What is Mystical Experience?

According to philosopher Jerome Gellman, a mystical experience is a “super sense-perceptual or sub sense-perceptual experience granting acquaintance of realities or states of affairs that are of a kind not accessible by way of sense perception, somatosensory modalities, or standard introspection” (1). 

  1. By “super sense-perceptual” one means perception-like content that is not sense perception, somatosensory modalities (such as the sensing of pain and the internal sensing of the body, limb, organ, etc.), or standard introspection.
    A sub sense-perceptual experience has no phenomenological content although such an experience can also consist of phenomenological content appropriate to sense perception, but lacks the conceptualization typical of attentive sense perception.
  2. “States of affairs” includes the impermanence of all reality and that God is the ground of the self.
  3. By “realities” one refers to beings and abstract objects. These can be God, Brahman, Nirvana, or the Absolute.
  4. “Acquaintance” of realities means the person or subject having the mystical experience is aware of the presence of these realities. For example, the subject’s awareness of God (a reality) affords an awareness of his utter dependence on God (a state of affairs).
  5. Mystical experience is noetic, meaning that it involves knowledge of what a subject perceives.

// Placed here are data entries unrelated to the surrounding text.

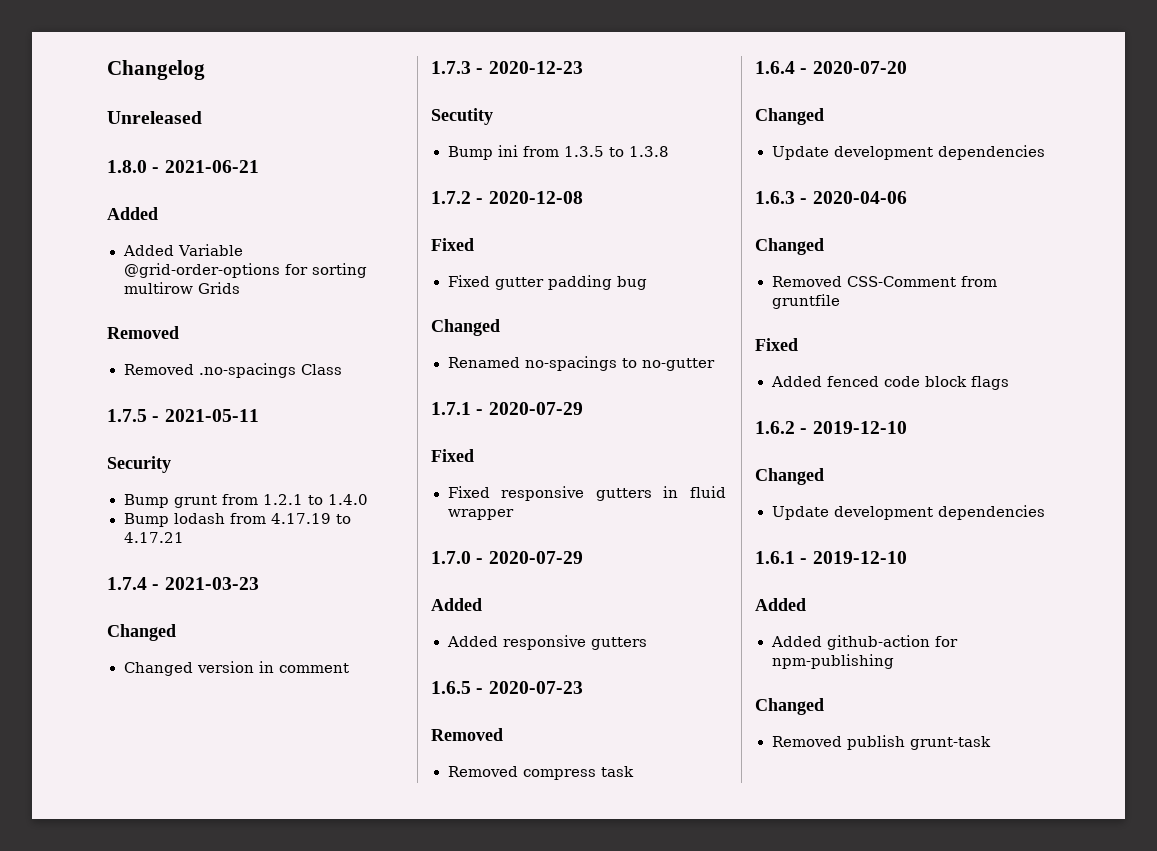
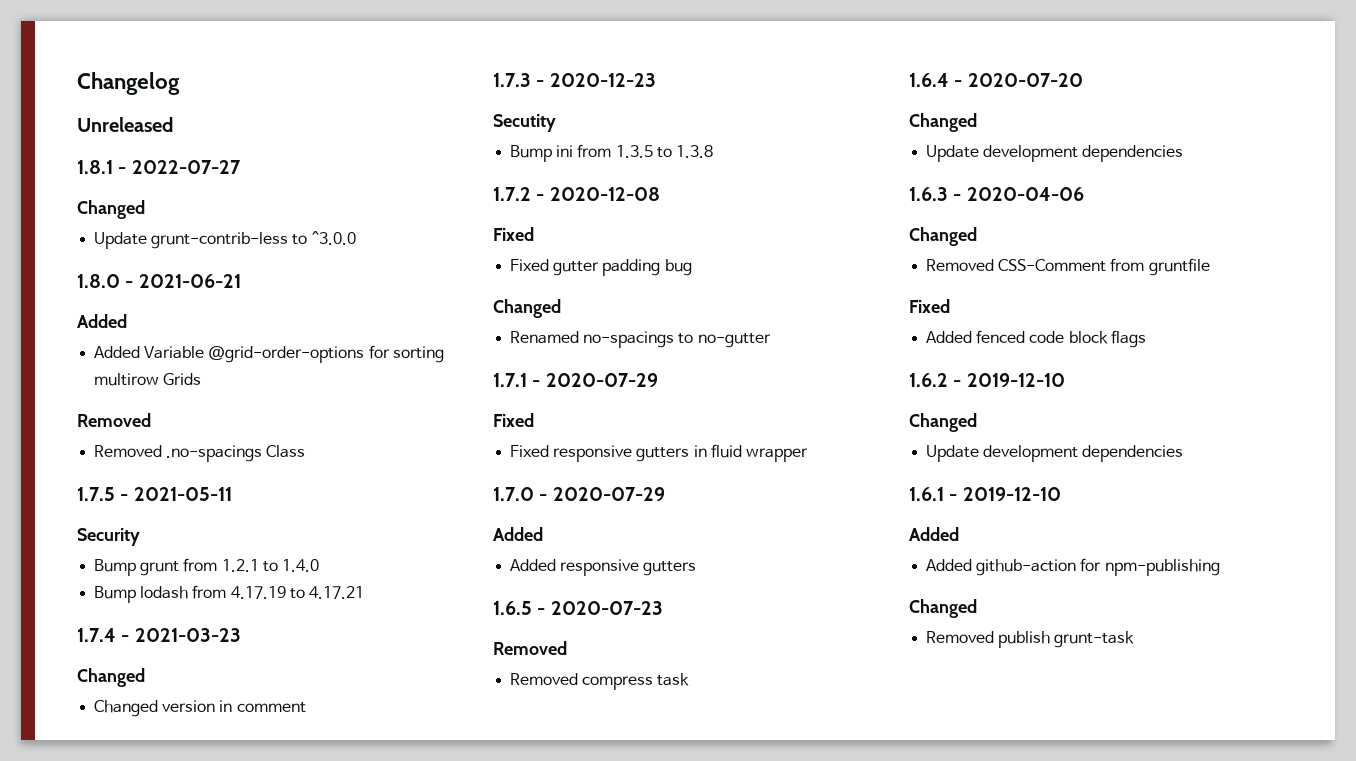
+ 1.8.1 - 2022-07-27
+ Changed
+ Update grunt-contrib-less to ^3.0.0

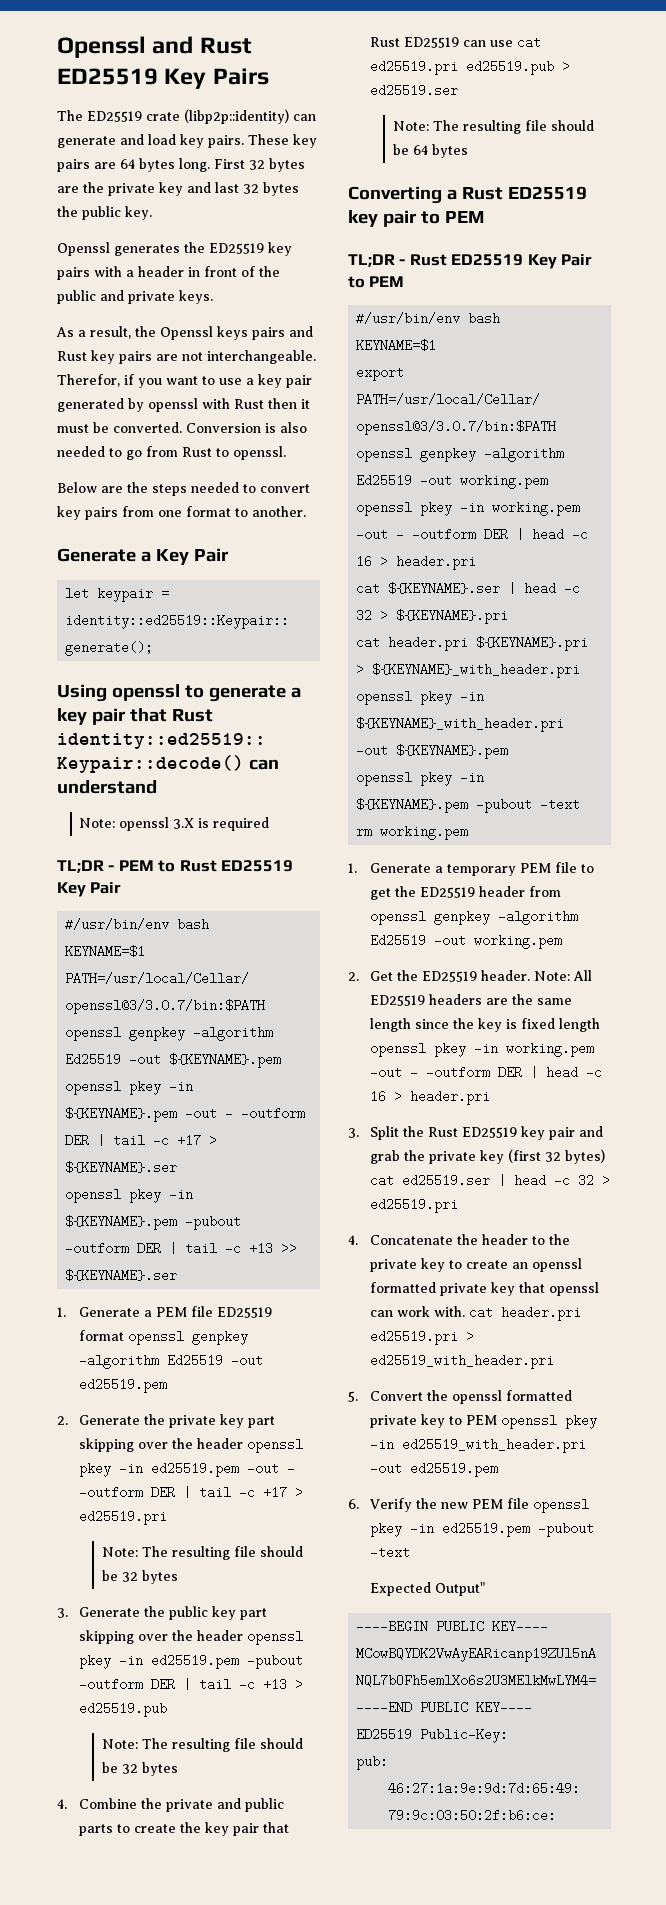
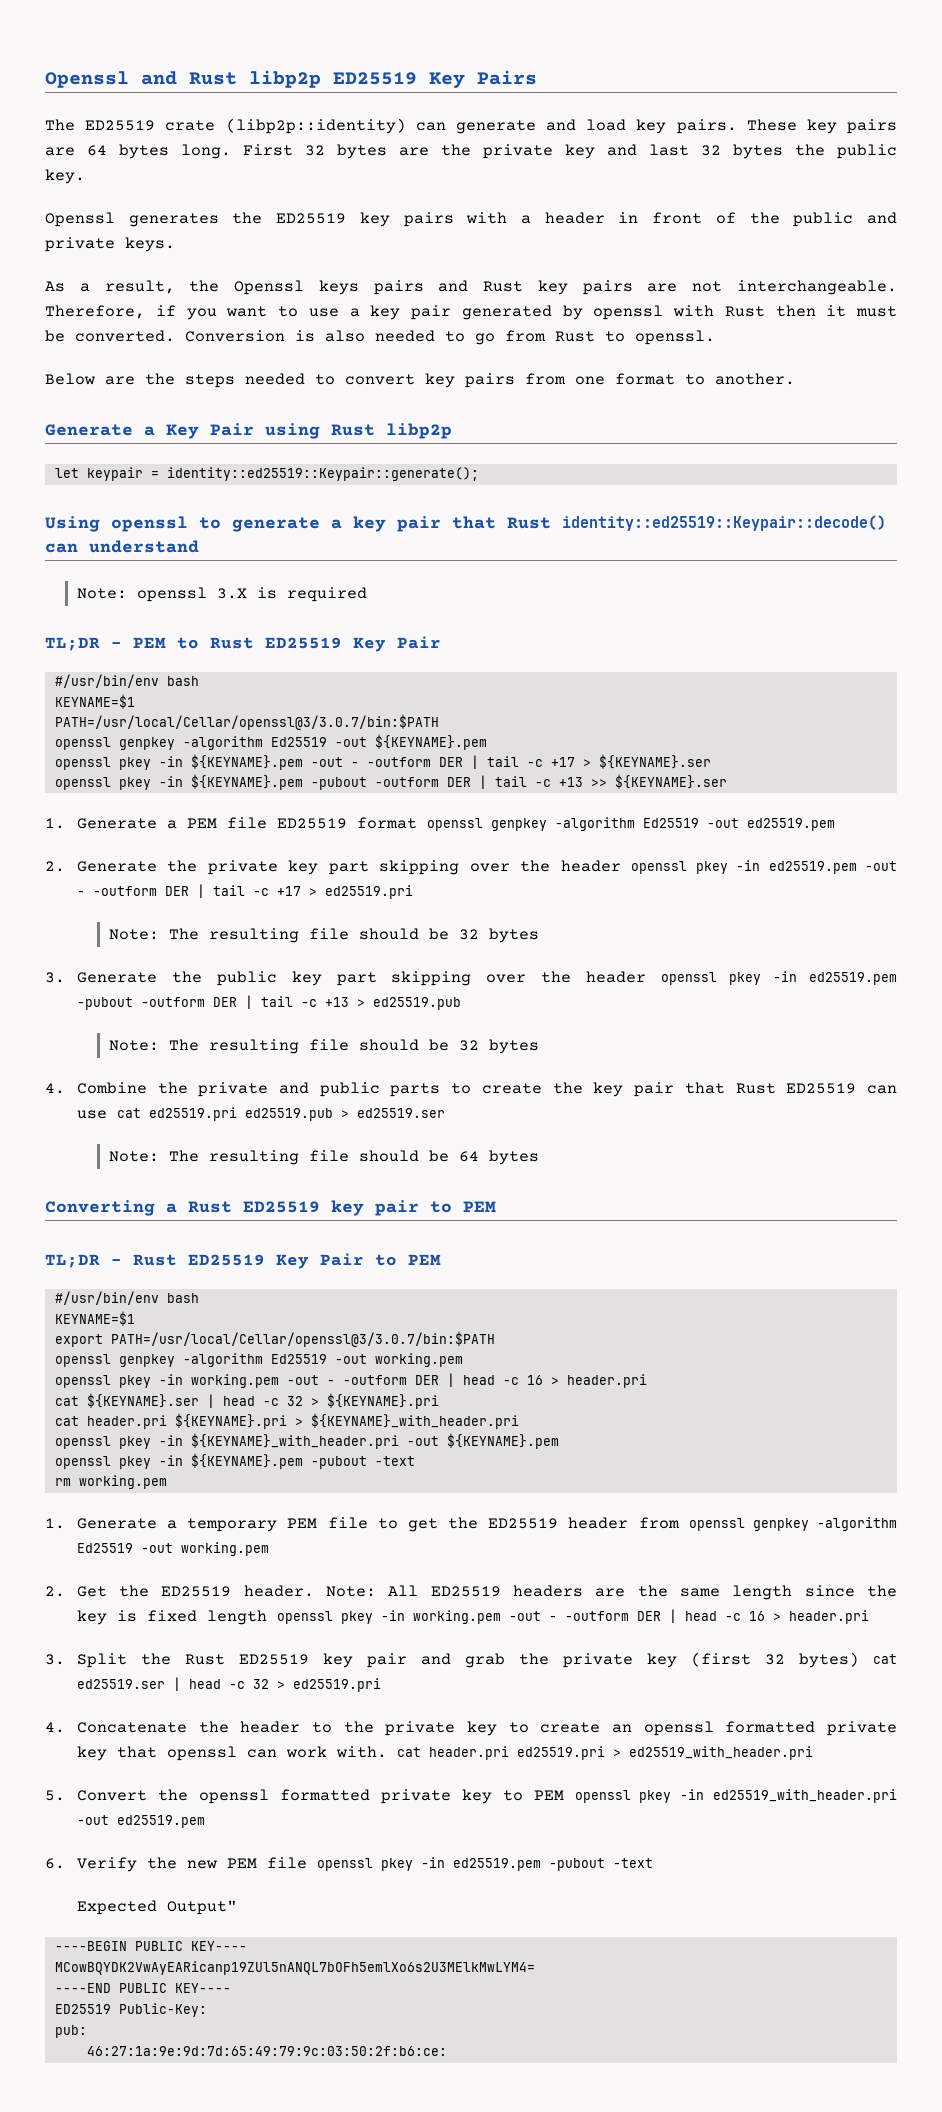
- Openssl and Rust ED25519 Key Pairs
+ Openssl and Rust libp2p ED25519 Key Pairs
- Therefor, if you want to use a key pair generated by openssl with Rust then it must be converted.
+ Therefore, if you want to use a key pair generated by openssl with Rust then it must be converted.
- Generate a Key Pair
+ Generate a Key Pair using Rust libp2p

This definition excludes experiences such as religious visions or auditions, out-of-body experiences, telepathy, precognition, and clairvoyance because these involve an acquaintance with objects or qualities of a kind accessible to the senses or to ordinary introspection, such as human thoughts and future physical events.

References

  1. Gellman, Jerome. 2004. “Mysticism and Religious Experience.” In The Oxford Handbook of Philosophy of Religion, edited by William J. Wainwright, 138-167. Oxford: Oxford University Press.